Здравствуй, прощание! Я люблю тебя, прощание, я тебя обожаю. Я люблю тебя так нежно, с такой страстью я говорю тебе - здравствуй, как никакому свиданию, ни одному в жизни я не скажу, ни одному, только прощанию я говорю здравствуй, только одному ему; и белые цветы в рюмке, и красное вино в стакане, и водка в пробке от водки - это все прощание, и потому я говорю здравствуй.

Все кончается. Все. Но после того, как все кончается, начинается все остальное.

Н.-В. считал дни. Дни, пока они не виделись с Верой. Их было уже три. И шел уже четвертый. Он хотел ее именно получить. И больше не отпускать от себя. И чтобы она по-настоящему была видна, он хотел ее видеть. Но ее было не видно. Ее даже было не слышно. Он сидел перед телефоном и говорил: "Позвони же". Но она не звонила. И вдруг он подумал, что она никогда больше не позвонит. И он подумал, что если он ее увидит хоть еще раз, - это будет счастье. Но пока было несчастье, пока она не звонила. Зато Василькиса звонила каждый день. И она хотела, чтобы он приехал на дачу и перевез ее с дачи в Москву, потому что на даче скучно, а в Москве, надо полагать, по-настоящему весело. Хотя на даче стояли настоящие деревья под настоящим небом и шел самый настоящий дождь. Но все это казалось Василькисе ненастоящим, потому что она чувствовала, что Н.-В. ее по-настоящему не любит. И ей хотелось быть поближе к нему, а ему подальше от нее. Но он сделал, как она просила: съездил за ней и перевез ее в Москву, и еще получил ключ от дачи, "Ты можешь приезжать сюда в любое время, когда захочешь", - сказала она и показала, как пользоваться горячей водой. И когда Н.-В. уже перестал считать дни, потому что прошло уже девять, а если не считать завтрашний, когда она тоже может не позвонить, то - десять, и сидел он в галерее среди Тютюниных картин, которые плохо продавались, и смотрел на одну Верину картину, которая осталась совсем одна, он даже подошел и потрогал ее рукой, он потрогал фон - и она позвонила. Это было так неожиданно, потому что он слишком долго ждал, и, когда он услышал ее голос, он почти не узнал ее, и, как только он узнал, он подумал, что голос оборвется, и она вместе с голосом пропадет, и он ее больше не услышит. Было только пять часов. Ни то ни се, ни день ни вечер, странное какое-то время. "Ты приедешь?" - спросил он, "Куда?" "Сюда".
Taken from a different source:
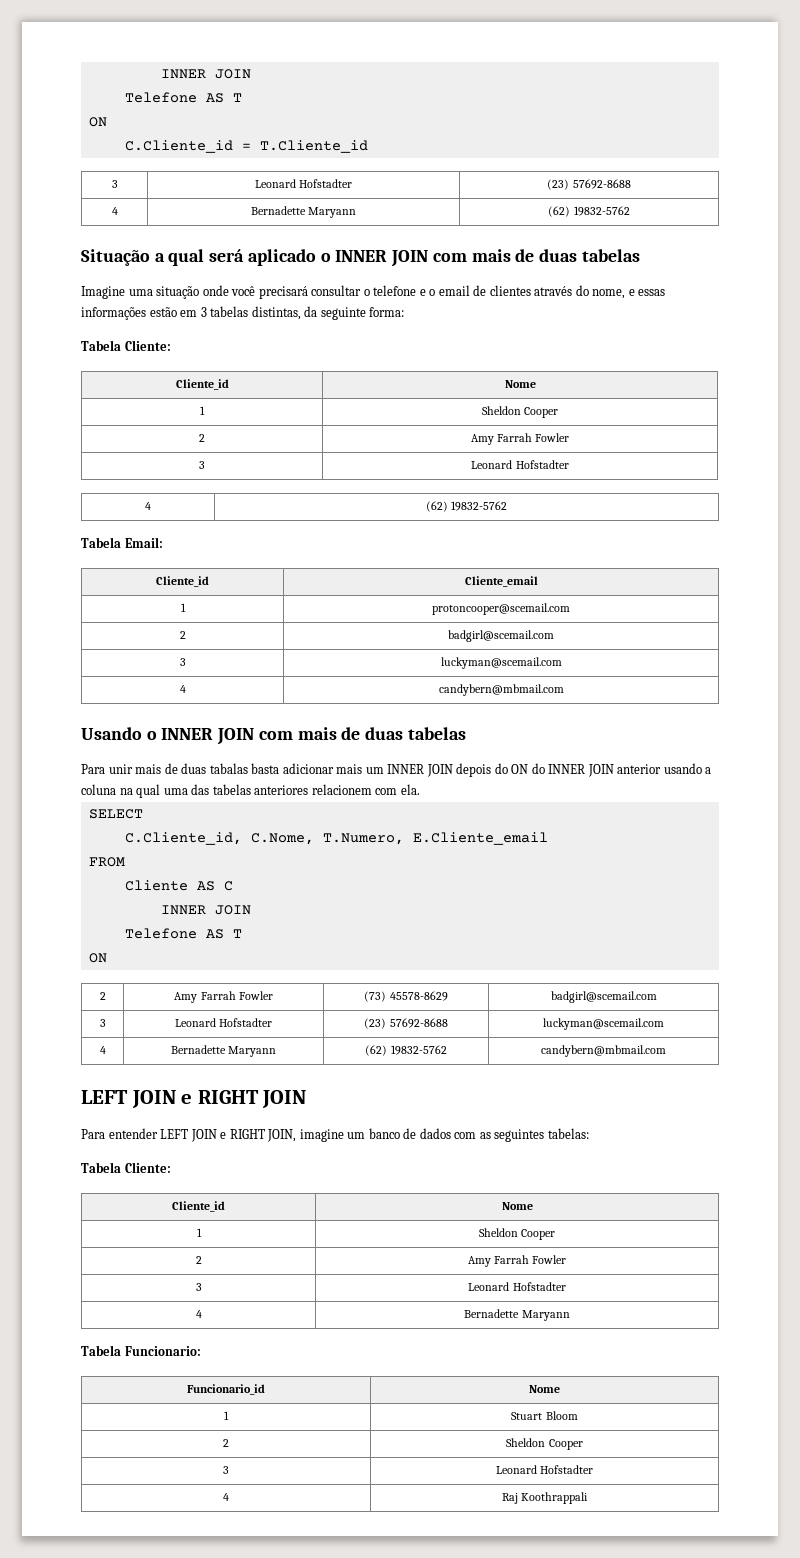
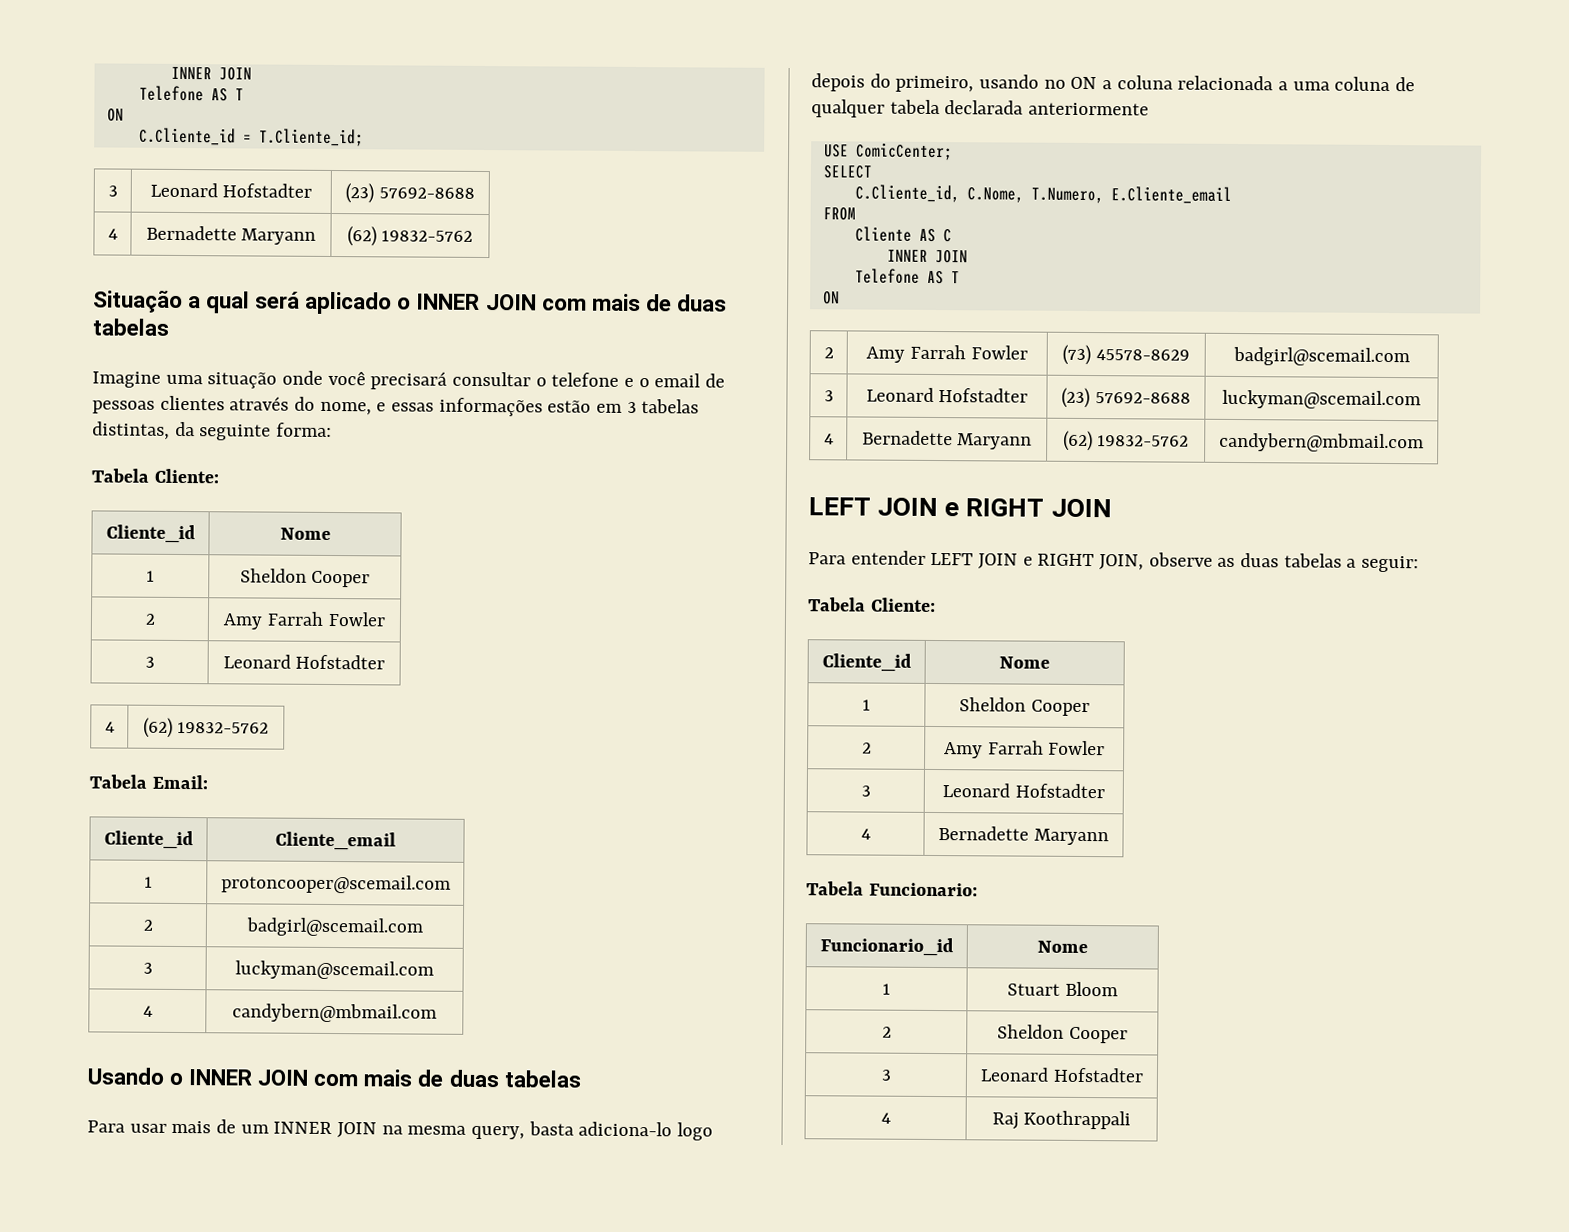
[259,140,368,153] T.Cliente_id -> [258,128,364,147] T.Cliente_id;
(487, 290) none -> [92,400,155,414] pessoas
[108,763,712,777] [81,784,420,798] unir mais de duas tabalas basta adicionar mais um INNER JOIN depois do ON do INNER JOIN anterior usando a coluna na qual uma das tabelas anteriores relacionem com ela. -> [129,1119,714,1141] [811,73,1416,93] [811,99,1150,118] [823,142,953,161] usar mais de um INNER JOIN na mesma query, basta adiciona-lo logo depois do primeiro, usando no ON a coluna relacionada a uma coluna de qualquer tabela declarada anteriormente // USE ComicCenter;
[299,1128,589,1142] imagine um banco de dados com as seguintes tabelas: -> [1148,552,1420,573] observe as duas tabelas a seguir:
Сначала она сказала: "Жарко", потом: "Уже поздно", а потом замолчала. И, сам не понимая, как это у него получилось, то есть набравшись наглости, он сказал: "А за город хочешь?" - "На дачу?" - спросила она. И заинтересовалась. И не сказала нет. И она приехала в галерею. И, не считая первого объятия, которое сразу уже было вторым, как только она вошла, больше ничего не было. Василькисиной машине она не удивилась, только сказала: "Все катаешься?"
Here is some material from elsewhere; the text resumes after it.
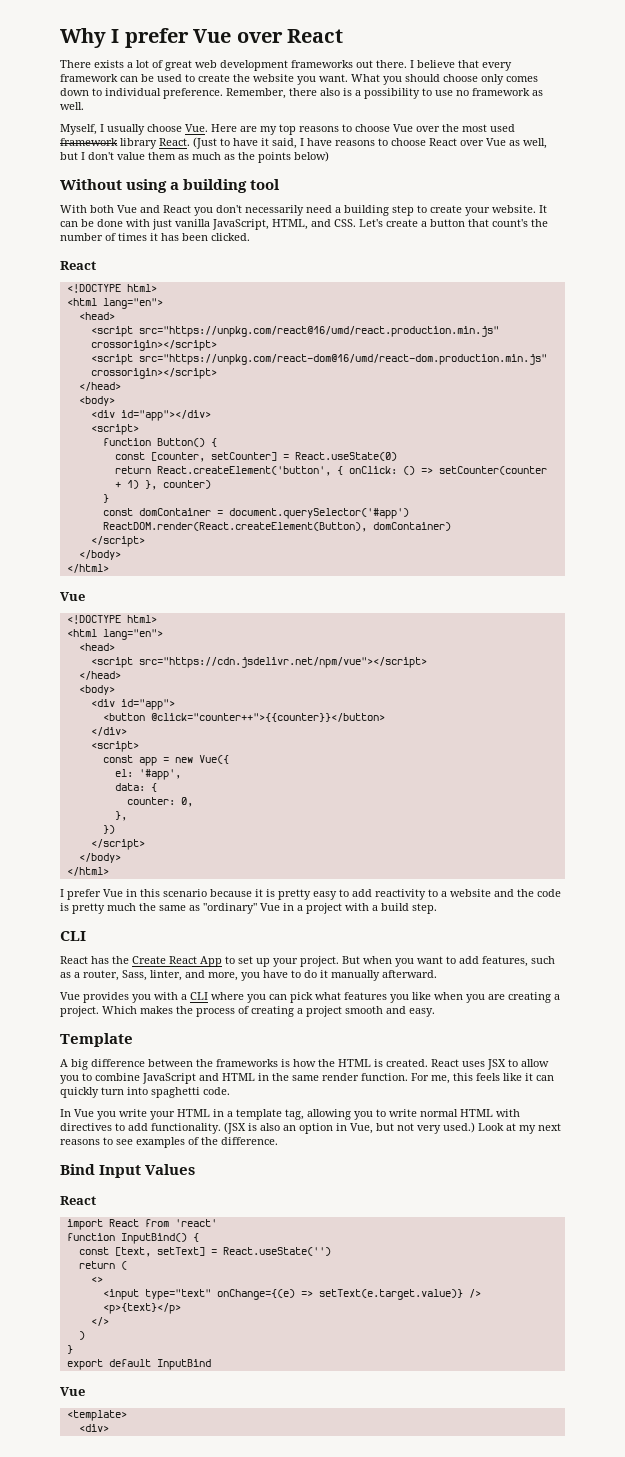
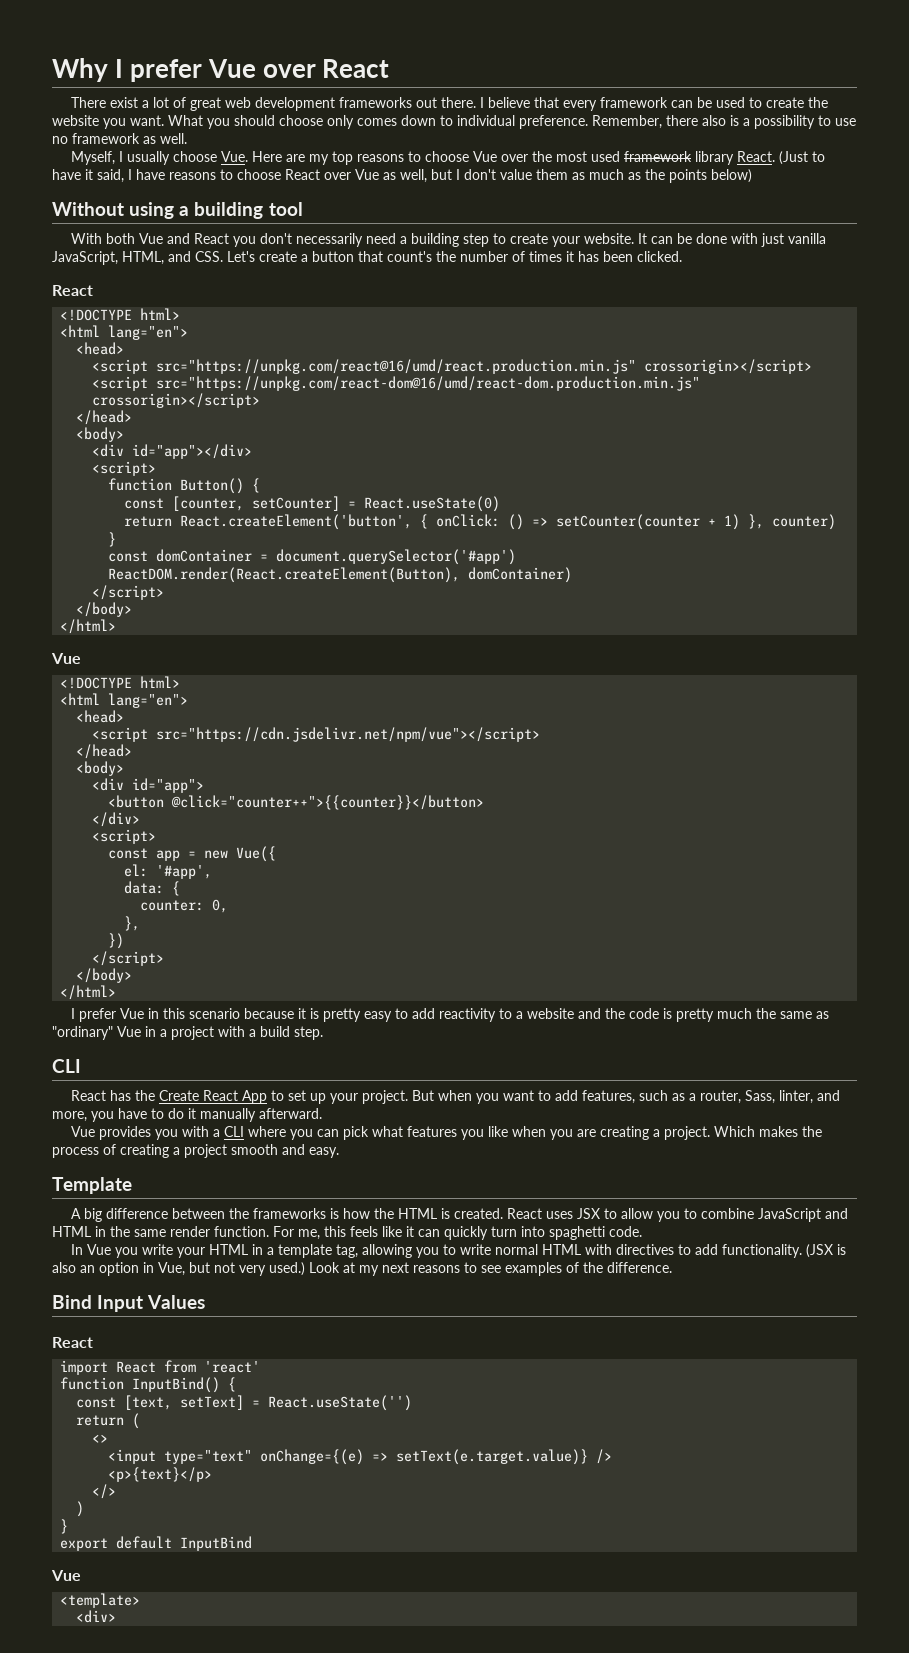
[94,60,124,68] exists -> [110,97,139,108] exist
- А к кому на дачу? - спросила.

- А та самая дача, рядом с которой гараж, где эта самая машина стоит, сказал Н.-В., все больше наглея.

- А где же сама барышня?

- А в Москве.

Он уже был абсолютно уверен, что она не поедет, поэтому так и отвечал.

- Поедешь? - сказал он.

И тихо она сказала: "Поеду". И они приехали, и легли, и замерли. Странная жизнь, ничего невозможно загадывать. Можно только жить сегодняшним днем. А завтра раз-два и переворот, и все наоборот.

Н.-В. смотрел на Верино лицо и любил его. И он даже подумал, что, если бы Василькиса действительно так тихо и незаметно исчезла, а Вера бы здесь осталась, он бы жил рядом с ней, пока бы она его не выгнала. И она смотрела на Н.-В. И если ей было приятно на него смотреть и трогать его, и, спрашивая, слышать, что он отвечает, и если это называется влюбленностью, то так оно и было. А если это не так, то что же это?

А потом она как-то так легла, что его лицо оказалось перевернутым. И в перевернутом лице не видно было взгляда.

То есть глаза были, а взгляда не было, потому что если глаза внизу, то они, оказывается, не смотрят. Они видят, но не смотрят. И это перевернутое лицо заканчивалось подбородком, который был вместо носа, да и был сейчас носом, который не дышит, а нижняя губа была верхней, а верхняя - нижней. И получалось, что это было лицо совсем другого мужчины, который сейчас ей страшно нравился, потому что это был другой Н.-В., хотя, конечно, это был сам Н.-В. А потом она открыла окно, и на мокрой ветке сидела сухая птичка, и она дрожала, и она каждую секунду могла улететь, и Вера стала шептать ей: "Посиди, посиди еще". И она осталась сидеть, и тогда Вера шепнула ей: "Спой", и, моргнув, она улетела. Потому что сразу все попросить нельзя.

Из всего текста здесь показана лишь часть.